Beyond DHL, Robust AI has emphasized diversifying its customer base; Brooks said publicly that the company did not intend to depend on a single logistics customer. In November 2025 the warehousing and fulfillment provider Saddle Creek Logistics Services announced that it had deployed Carter collaborative robots to support tote movement and speed up warehouse operations. The company has also reported pilots and deployments with third-party logistics operators in markets including Las Vegas, Nevada, where it said Carter delivered productivity gains on early operations.
Robust AI has drawn attention in the robotics press both for its high-profile founding team and for its contrarian, human-centric design philosophy. Coverage in IEEE Spectrum, TechCrunch, and The Robot Report has highlighted the company's argument that collaboration, force-feedback handling, and camera-based perception make its robots easier to deploy in existing buildings than fully autonomous, lidar-based AMRs that try to remove people from the loop. Skeptics note that the warehouse-automation market is crowded and capital-intensive, with well-funded competitors, and that Robust AI's funding to date is modest relative to some rivals.

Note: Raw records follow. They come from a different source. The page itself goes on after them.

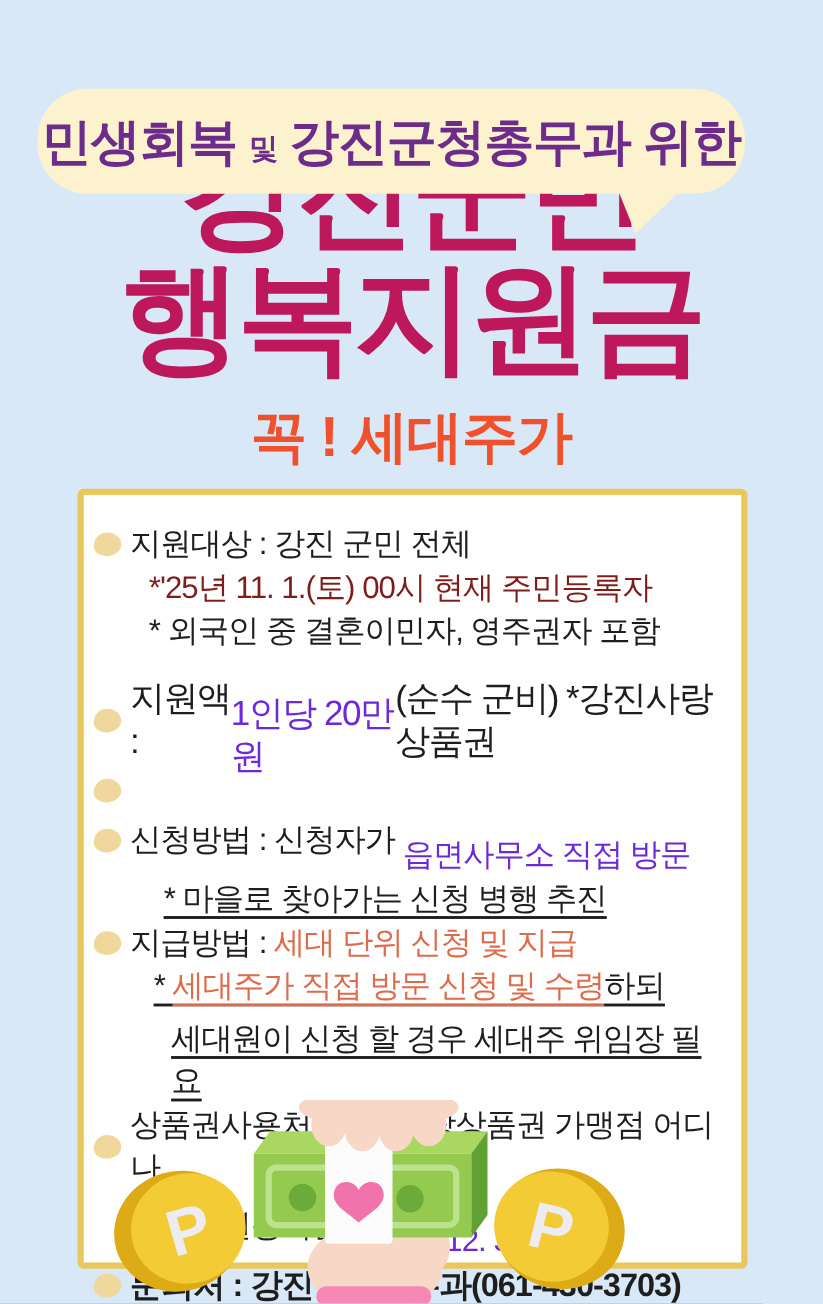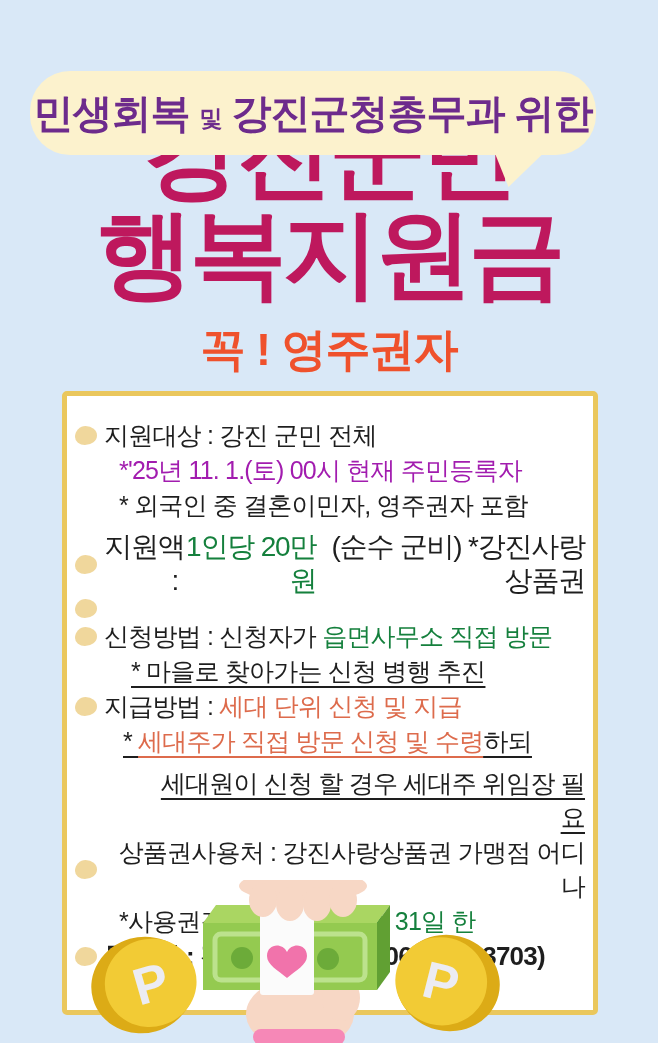"꼭 ! 영주권자" div.subtitle { text: 영주권자 -> 세대주가 }
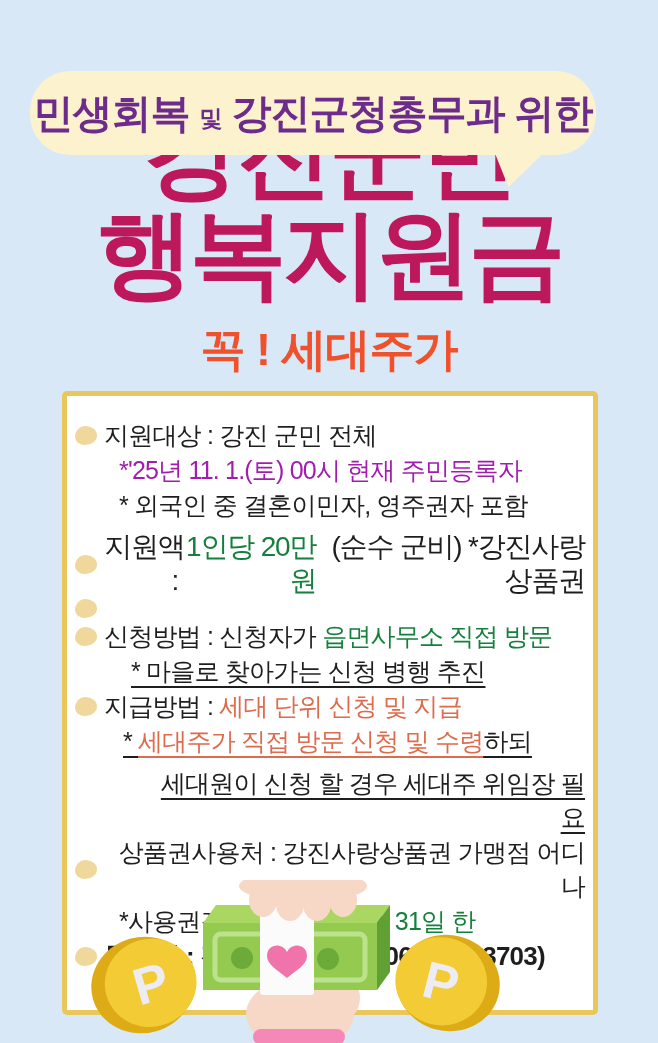"지원대상 : 강진 군민 전체" .line { text-align: right -> none }
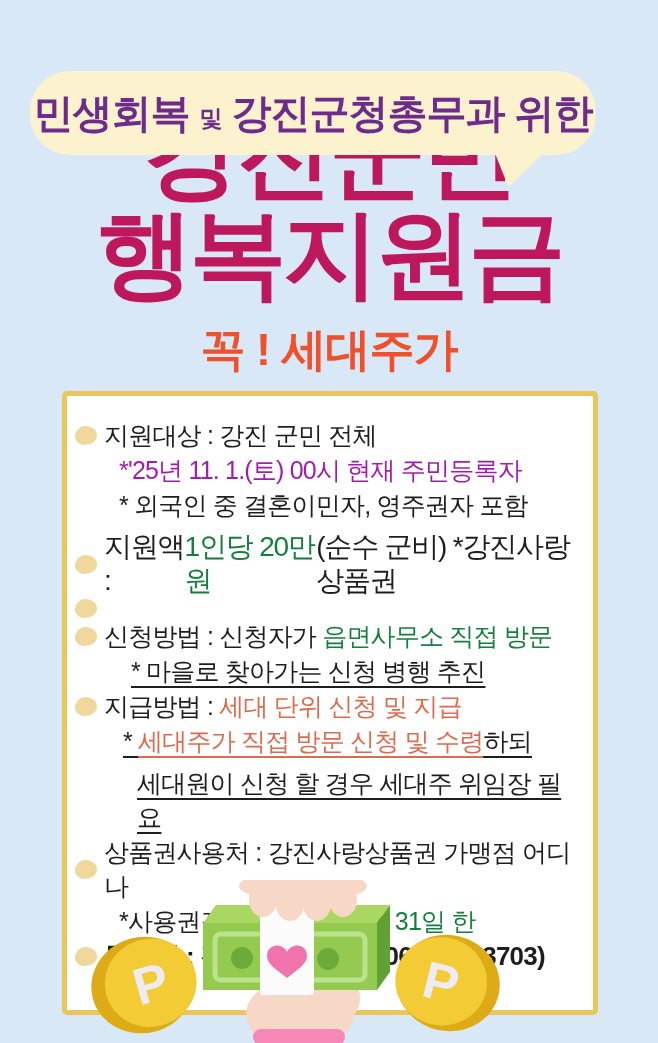"*'25년 11. 1.(토) 00시 현재" .c-brick { color: #a21caf -> #7f1d1d }
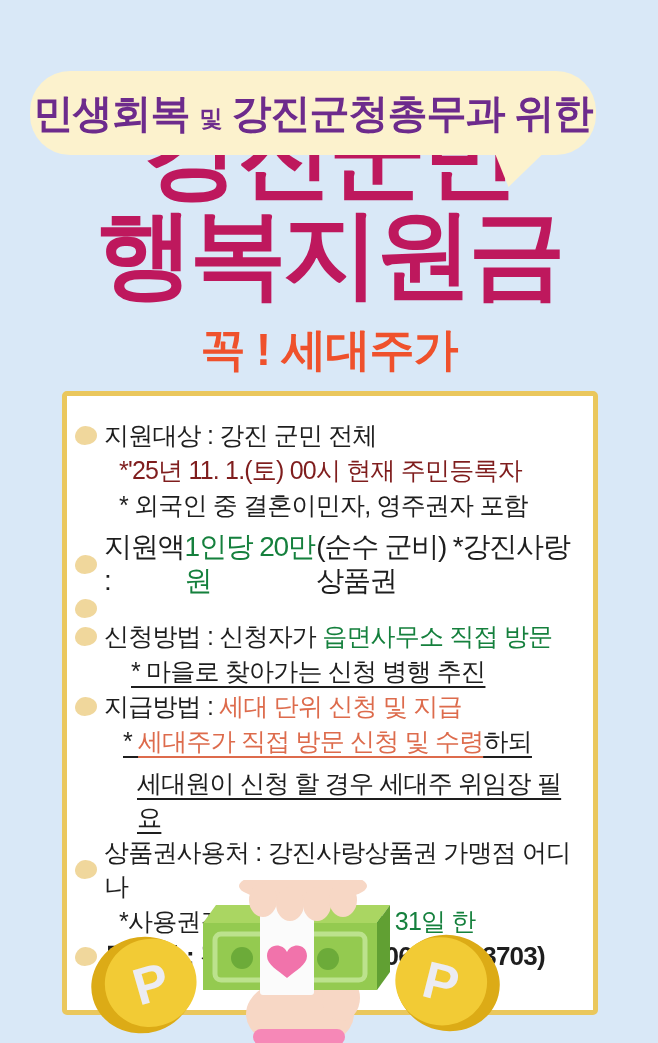"1인당 20만 원" .c-purple { color: #15803d -> #6d28d9; margin-top: none -> 24px }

The company's eventual fortunes are widely seen as tied to whether large logistics operators such as DHL move from pilots to broad, multi-site rollouts.
The company name collides with a common technical phrase. In machine learning, "robust AI" or model robustness refers to a model's ability to keep performing reliably when inputs are noisy, incomplete, drawn from a different distribution than the training data (out-of-distribution generalization), or deliberately manipulated (adversarial robustness). That sense of the term is a property of machine learning systems, not a product or organization, and is unrelated to the warehouse-robotics company described here. The name should also not be confused with Robust Intelligence, a separate AI-security company that was acquired by Cisco in 2024.